TECHNOLOGY CARRIES A CURSE
August 7th, 2009It seems that manmade inventions which make our lives a little easier always carry with them a curse. If that curse is not acknowledged by the user of the invention, then that person stands to suffer from it. Examined closely, it looks as though that curse is the possibility that with extended use of the manmade invention, the user will suffer the loss of his/her own inner power, their inner ability, even their very memory of ever being able to do for themselves that which the invention was created to do.
Seemingly positive inventions also carry with them a negative side, specifically that in the process of gaining some ‘convenience’, the user may at some point become so accustomed to that device/contrivance, etc., that they become dependant on it, and the negative side/curse of the invention arises in that the user completely forgets that they once lived without this invention and managed to get along without it, having accomplishing themselves what the invention replaces.
Take phones (both land-lines and cell) for example. The invention of the phone replaced (or rather duplicated) an ancient human ability (some call it magic power) that we today call Mental Telepathy. If you ask anyone you see using a cell phone why they don’t just use their own ancient telepathic ability instead, you will most certainly get a response in the form of a question born out of ignorance (“What’s that?”) or disbelief (“That’s nonsense.”) or both.

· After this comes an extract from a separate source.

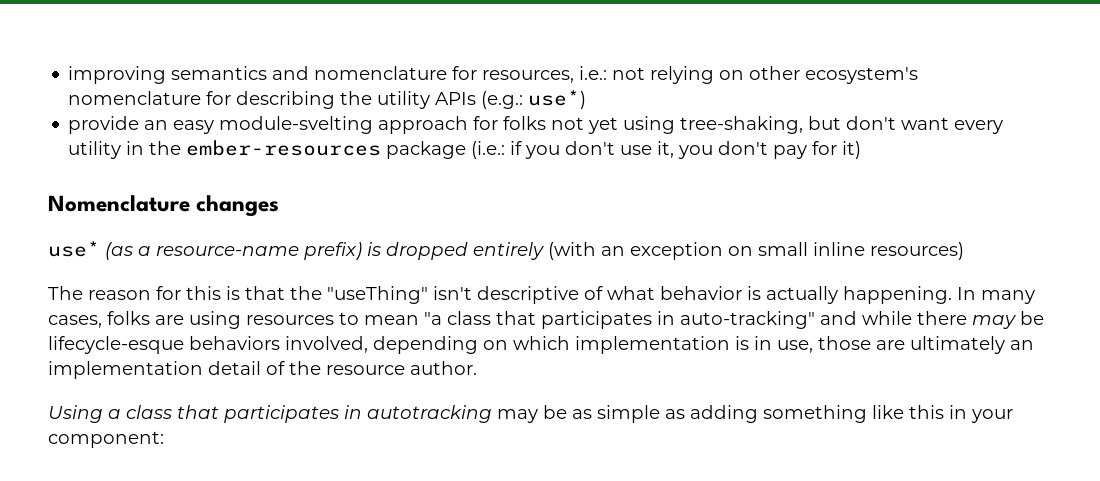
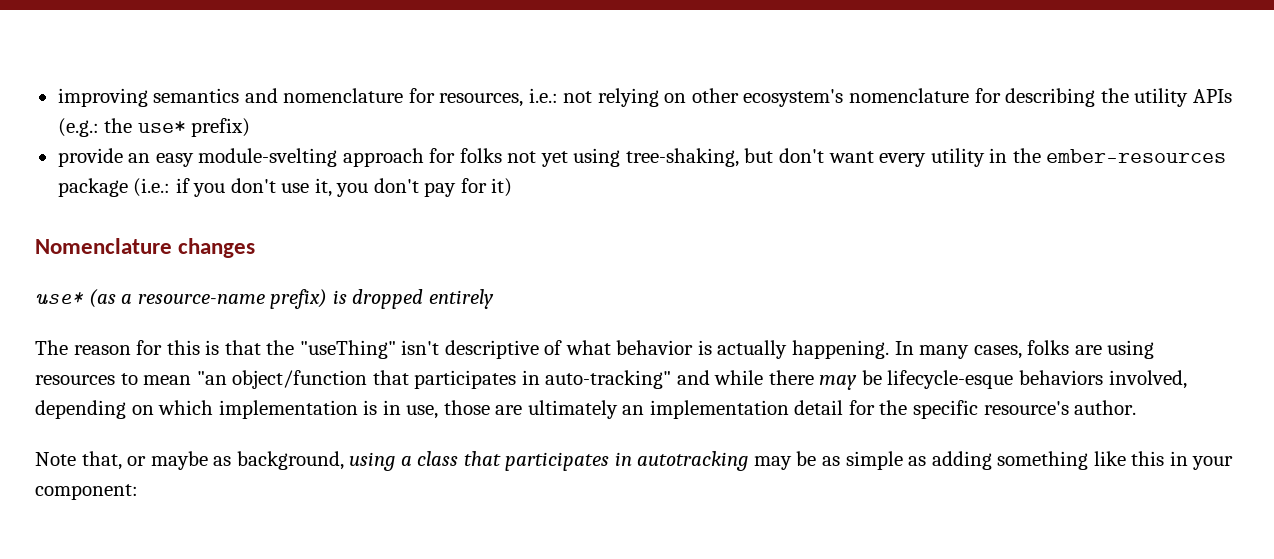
[528,90,587,109] use*) -> [104,118,251,137] the use* prefix)
[548,242,964,260] (with an exception on small inline resources) -> (494, 299) none
[424,311,491,325] "a class -> [196,370,368,389] "an object/function
[266,361,477,375] [48,405,103,423] of the resource author. // Using -> [848,400,1137,419] [35,451,396,471] for the specific resource's author. // Note that, or maybe as background, using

Another example. There are some yogis who can live amidst the snows of the Himalayans naked as they were born. They practice a secret technique of body temperature control similar (or identical) to the Tibetan practice called Tumo, which can keep them warm in even the most severe cold. Perhaps the rest of us began to wear clothing because at some point in the distant past our ancestors simply forgot how to keep warm as soon as someone wrapped an animal skin around their naked body and noticed its effects—hence the ‘invention’ of clothing. By this logic, it means that ancient humanity who walked around like ‘savages’ or ‘cavemen’ were in fact more spiritually tuned in to their Source than we are today in that they did not need to resort to clothing as we do in order to keep warm. Maybe they were not so dumb as we think—after all, they possessed an inner technology, an inner knowledge that we have lost, forgotten in this modern day. There are many mysteries of the ancient world that modern science cannot answer, mostly due to the currently limited scope of ‘accepted facts’ found within the field of science which always limit the thinking of otherwise intelligent scientists.

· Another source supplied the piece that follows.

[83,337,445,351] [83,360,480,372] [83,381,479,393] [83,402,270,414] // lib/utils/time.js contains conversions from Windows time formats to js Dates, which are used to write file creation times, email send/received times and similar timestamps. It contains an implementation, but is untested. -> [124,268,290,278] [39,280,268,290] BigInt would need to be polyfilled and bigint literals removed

Maybe cavemen knew without a doubt they were connected to what we call GOD, and therefore had access to all of the powers of GOD, including how to keep warm, how to procure food with the slightest effort, how to communicate with each other over vast distances. Perhaps clothing, hunting, telephones and even written language are all deviations from the Divine in that they have caused us to forget our own ability to do such things on our own.
Perhaps in some sense technology itself is meant only for those who have forgotten their Divine origin, i.e., for the spiritually ignorant.